Ray Garry, MD - A Trial of a Trial of Endometrial Resection
Endometriosis Foundation of America
Medical Conference 2019
From Biomarkers to Precision Surgery
March 8-9, 2019 - Lenox Hill Hospital, NYC
It's a great honor to be here and to share these thoughts with you. I'm sure everyone in this room subscribes to the concept of evidence-based medicine. Perhaps we don't all agree with what is evidence and what evidence are we going to believe, and more importantly, is that going to make any difference to what we actually do. I like everybody else have been profoundly influenced by a few people in my life and in my career. These are the two guys who've transformed my own life. One of them we know extremely well in this room, Harry, and the other probably less well known to most of you is a colleague called Iain Chalmers, Sir Iain Chalmers, and I'll discuss his work in a moment.

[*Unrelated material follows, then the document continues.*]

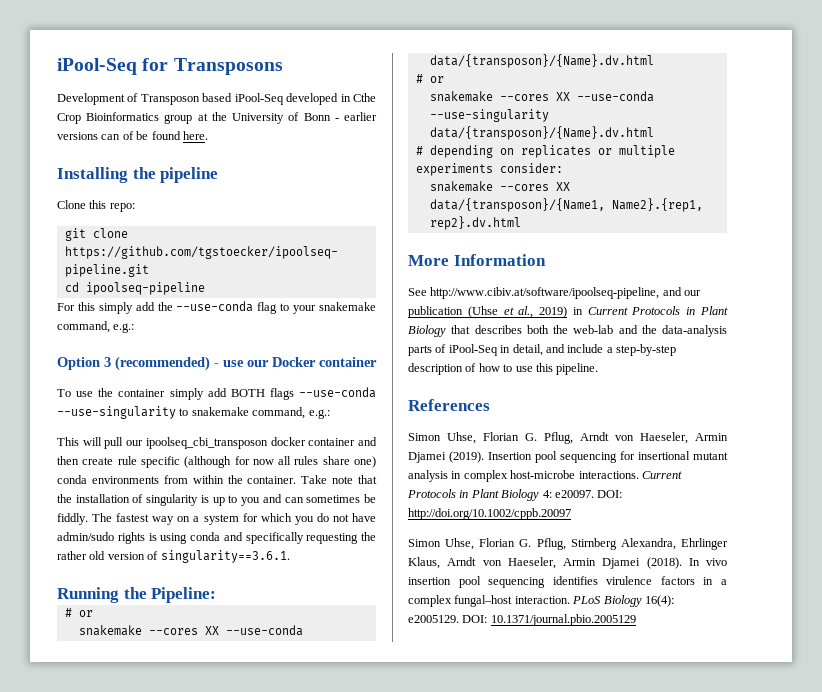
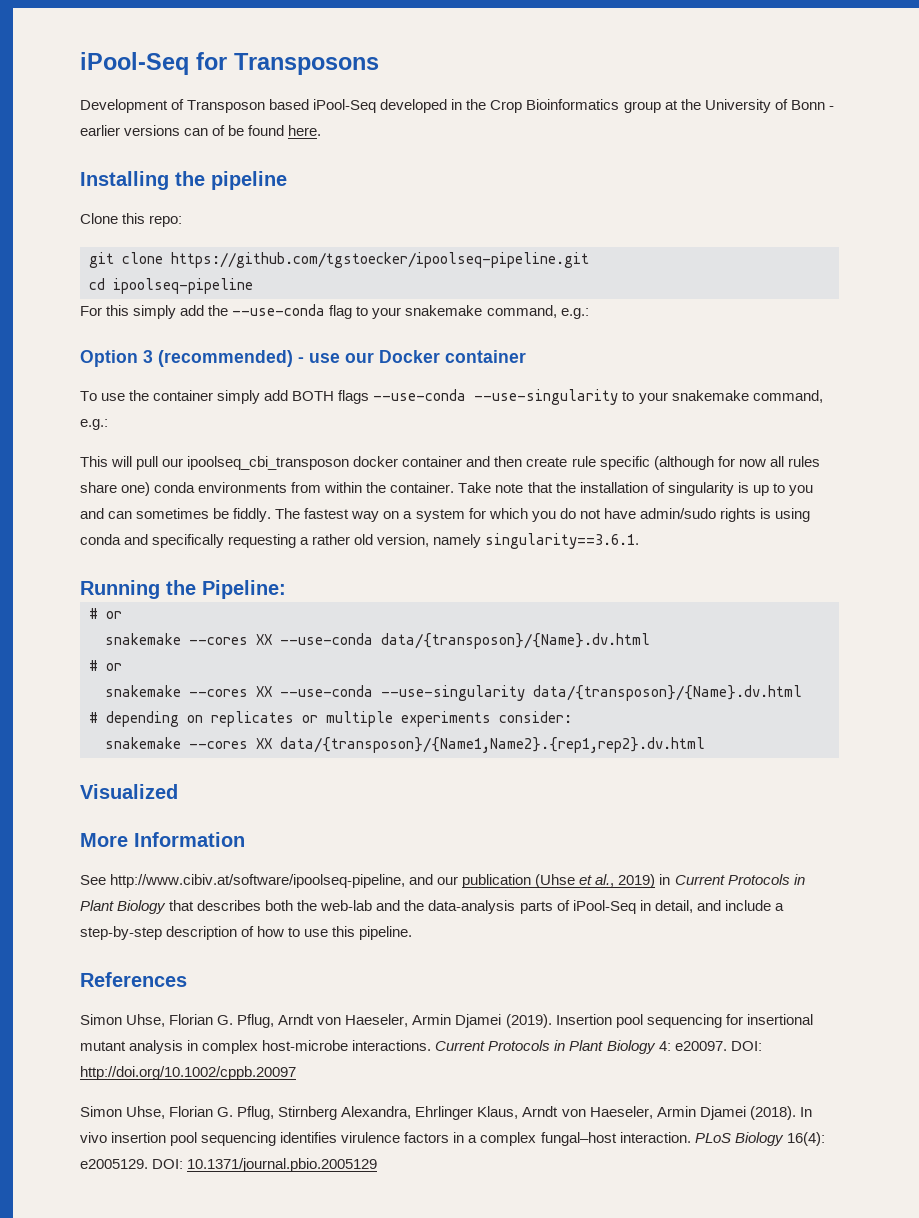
[353,93,376,102] Cthe -> [466,99,487,110] the
(189, 412) none -> [638,392,668,404] your
[361,532,376,541] the -> [300,537,310,545] a
[107,551,159,560] version of -> [377,534,482,548] version, namely
[429,198,703,212] [429,216,521,230] data/{transposon}/{Name1, Name2}.{rep1, rep2}.dv.html -> [280,737,705,753] [80,784,178,799] data/{transposon}/{Name1,Name2}.{rep1,rep2}.dv.html // Visualized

Obviously, I met Harry in 1990 when he did his first hysterectomy in England, in fact in Europe, and we immediately formed a bond both professionally and socially. Harry is an extremely effective teacher and persuader. I love this photograph of some of the team at a workshop we had and look at the interest, almost adoration of the participants in the Cadaver Workshop. This is where Harry was at his best. We worked together on producing this book, and I must say that was the beginning of the end for me in professional terms because I went to his unit and stayed with Liz and Harry and followed his work for some days. I was keen to get all the data about hysterectomies. He kept doing these stupid operations, endometriosis, and I knew all about endometriosis. All we had to do is buzz the little lesions, take out the normal looking uteruses sometimes or the ovaries, and leave that pesty difficult stuff behind. We used to call it burned out or fibrotic lesions that didn't need any treatment.
I watched him one day chuck away at this for hours and [inaudible 00:02:39] watching, and I said, "Why have you done this, Harry?" He said, "Well, actually, go to the path lab," and there were 19 little pots. I recall it very clearly. Every one of these little pots, every one of these tiny little bits of useless fibrotic material that I thought actually contained endometriosis. My comment was, "Ah." I then realized that I had to start all over again and learn this surgery, this terribly difficult surgery, and start all over again. So, he had this very profound effect on me.
But Iain, the other guy in those photographs, Iain Chalmers, he was the guy ... he and I were new doctors together for a while, and whilst I was doing what most junior doctors do, going around, trying to get experience in cases and doing stuff, Iain was always saying, "Why are you doing that? What's the evidence for this? You know how often doctors have been wrong in things." Iain went on to found the Cochrane collaboration and really develop the concept across medicine of evidence-based medicine.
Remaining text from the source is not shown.